Node application setup

app.js and public/javascripts/main.js are the heart of this application. Node application container configurations are defined in app.js and client (browser) side configurations and chart definitions are defined in main.js. Other two important files are index.html and historical.html which contains the definition of UI. Let's look at these files.

Node container definitions and configurations

First and foremost let's import all the modules into our project.

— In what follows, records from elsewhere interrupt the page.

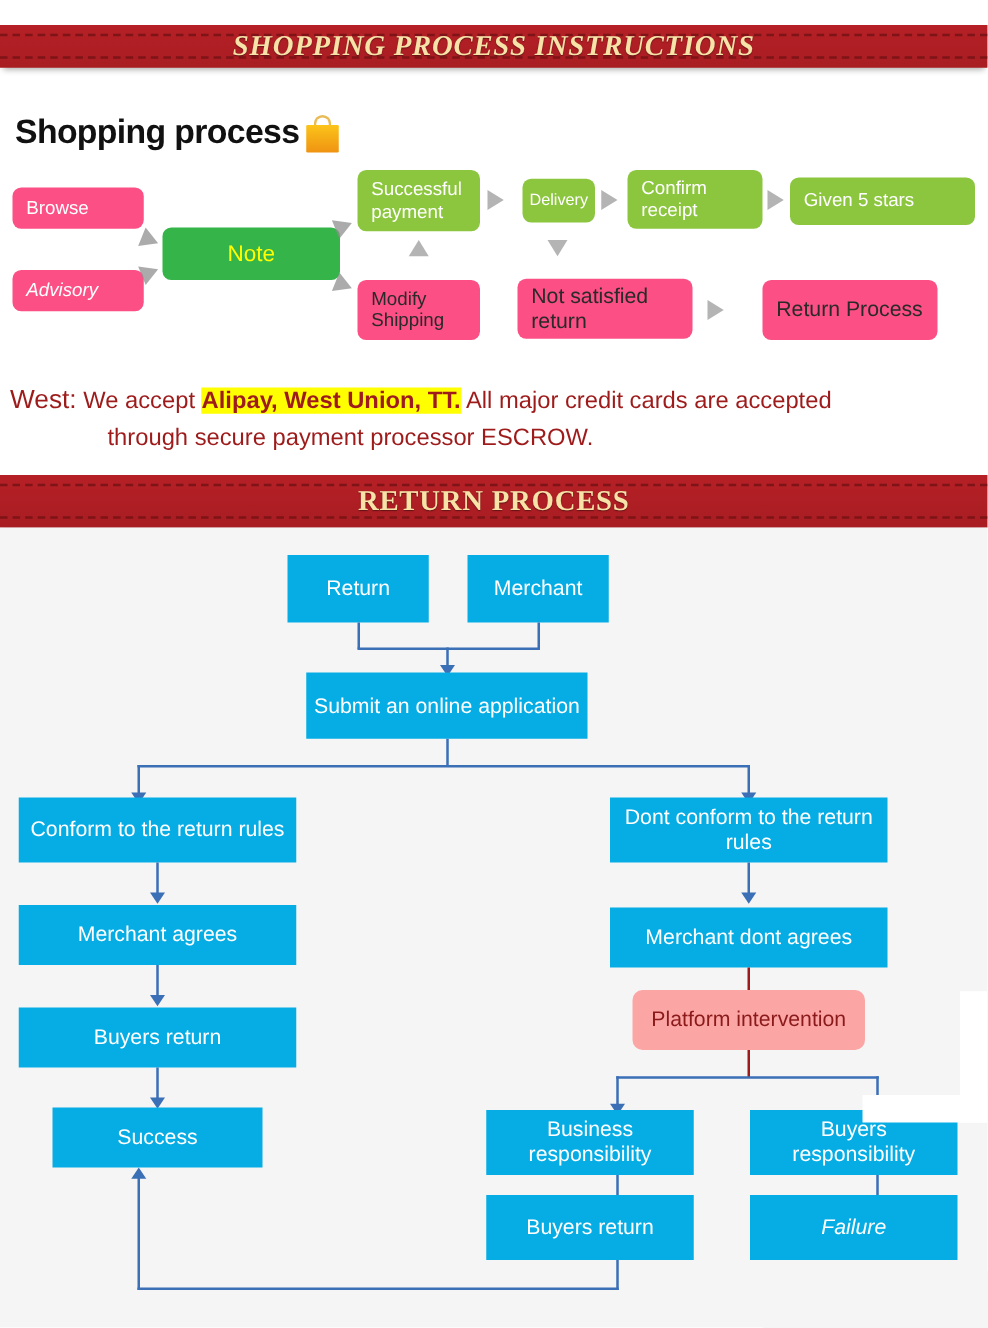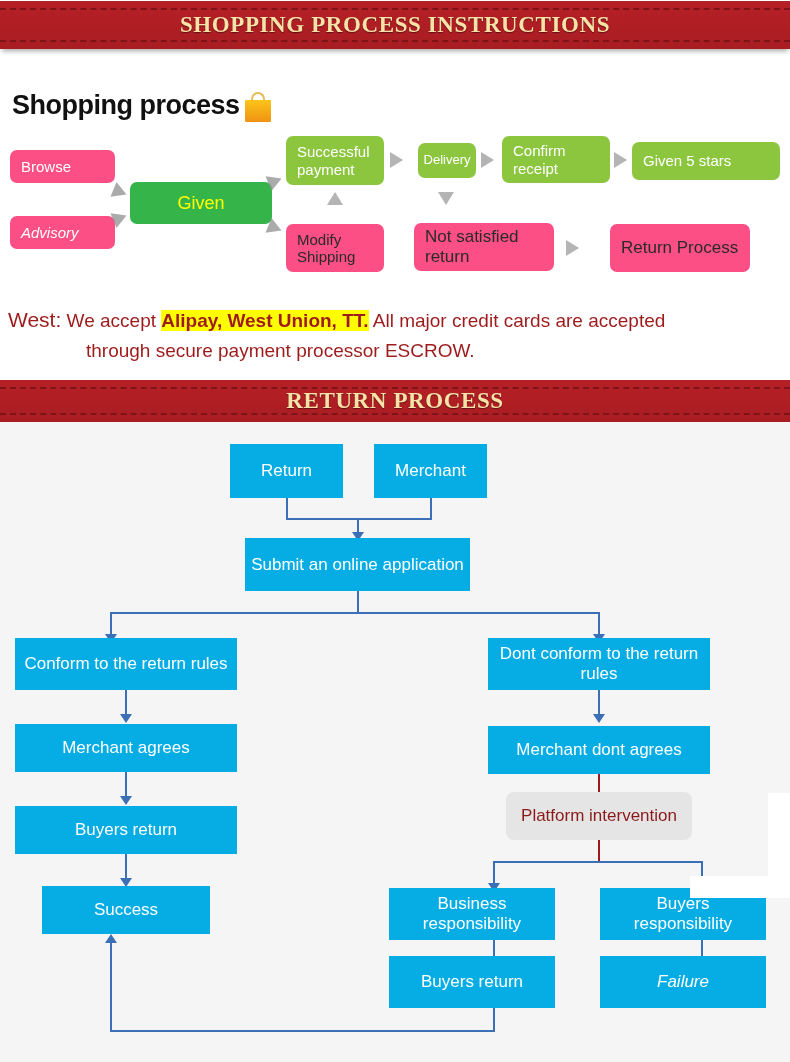--- a/index.html
+++ b/index.html
@@ -25,21 +25,21 @@
   }
   .banner::before{ top:7px; }
   .banner::after{ bottom:7px; }
   .banner-text{
     font-family:"Liberation Serif", serif;
     color:#f7e2a8; font-size:23px; font-weight:700;
     letter-spacing:.6px;
     text-shadow:0 1px 1px rgba(0,0,0,.45);
     position:relative; z-index:2;
   }
-  #banner1{ top:1px;   height:48px; }
+  #banner1{ top:20px;   height:34px;font-style:italic; }
   #banner2{ top:380px; height:42px; }
 
   
   .lower-bg{
     position:absolute; left:0; top:422px; width:790px; height:640px;
     background:#f5f5f5;
   }
   .white-corner{
     position:absolute; right:0; bottom:0; width:22px; height:105px;
     background:#ffffff;
@@ -105,21 +105,21 @@
 
   
   #flow-ret{ position:absolute; left:0; top:422px; width:790px; height:476px; }
   .bbox{
     position:absolute; background:#06ade4; color:#ffffff;
     display:flex; align-items:center; justify-content:center;
     text-align:center; font-size:17px; line-height:1.15;
     padding:0 6px;
   }
   .ybox{
-    position:absolute; background:#e5e5e5; color:#8b1a1a;
+    position:absolute; background:#fca5a5; color:#8b1a1a;
     display:flex; align-items:center; justify-content:center;
     text-align:center; font-size:17px; line-height:1.2;
     border-radius:8px; padding:0 6px;
   }
   .ln{ position:absolute; background:#3b6fb6; }
   .lnh{ height:2px; }
   .lnv{ width:2px; }
   .lnred{ background:#9e1b1b; }
   .tip{
     position:absolute; width:0;height:0;
@@ -144,21 +144,21 @@
   <span class="bag">
     <span class="handle"></span>
       <span class="body"></span>
   </span>
 </div>
 
 <div id="flow-top">
 
   <div class="fbox pink" style="left:10px;  top:20px;  width:105px; height:33px;">Browse</div>
   <div class="fbox pink" style="left:10px;  top:86px;  width:105px; height:33px;font-style:italic;">Advisory</div>
-  <div class="fbox green" style="left:130px; top:52px;  width:142px; height:42px;">Given</div>
+  <div class="fbox green" style="left:130px; top:52px;  width:142px; height:42px;">Note</div>
 
   <div class="fbox lgreen" style="left:286px; top:6px;  width:98px; height:49px;">Successful payment</div>
   <div class="fbox lgreen" style="left:418px; top:13px; width:58px; height:35px; font-size:13px; justify-content:center;">Delivery</div>
   <div class="fbox lgreen" style="left:502px; top:6px;  width:108px; height:47px;">Confirm receipt</div>
   <div class="fbox lgreen" style="left:632px; top:12px; width:148px; height:38px;">Given 5 stars</div>
 
   <div class="fbox pinkd" style="left:286px; top:94px; width:98px; height:48px;">Modify Shipping</div>
   <div class="fbox pinkd" style="left:414px; top:93px; width:140px; height:48px; font-size:17px;">Not satisfied return</div>
   <div class="fbox pinkd" style="left:610px; top:94px; width:140px; height:48px; font-size:17px;">Return Process</div>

var express = require('express');
var app = express();
var server = require('http').Server(app);
var io = require('socket.io')(server);
var kafka = require('kafka-node');
var cassandra = require('cassandra-driver');

Importing all the dependencies here. It is very important to note that socket.io instance is attached to the http server created above.

Defining the port on which the app should be running on our machine

server.listen(3000);

Route definitions.

app.use(express.static(__dirname + '/public'));
app.use('/bower_components',  express.static(__dirname + '/bower_components'));

app.get('/', function (req, res) {
  res.sendFile(__dirname + '/index.html');
});

app.get('/historical', function (req, res) {
  res.sendFile(__dirname + '/public/historical.html');
});

This was the basic web app scaffolding.

Kafka consumer configuration.

var zkserver = 'localhost:2181'; // Kafka Server Address
var kafka_client_id = 'reporting-layer';
var kafkaClient = new kafka.Client(zkserver,kafka_client_id);
var consumer = new kafka.Consumer(kafkaClient,[{ topic: 'bounceRate' },{ topic: 'averageTime' },{ topic: 'usersPerCategory' },{ topic: 'hitsByMarketingChannels' },{ topic: 'pagesByBounceRate' }],{autoCommit: true});

zkserver variable holds the address of the zookeeper server. kafka-client-id is just a name to identify itself at the kafka broker. kafkaClient variable holds the kafka client instance and instructs the consumer to connect to zookeeper server defined by zkserver. In the next line we are creating a instance of kafka consumer on kafkaClient and to listen to messages on specified topics. To remove or add the topics to listen to append or remove {topic: 'topic-to-be-removed-or-added'}.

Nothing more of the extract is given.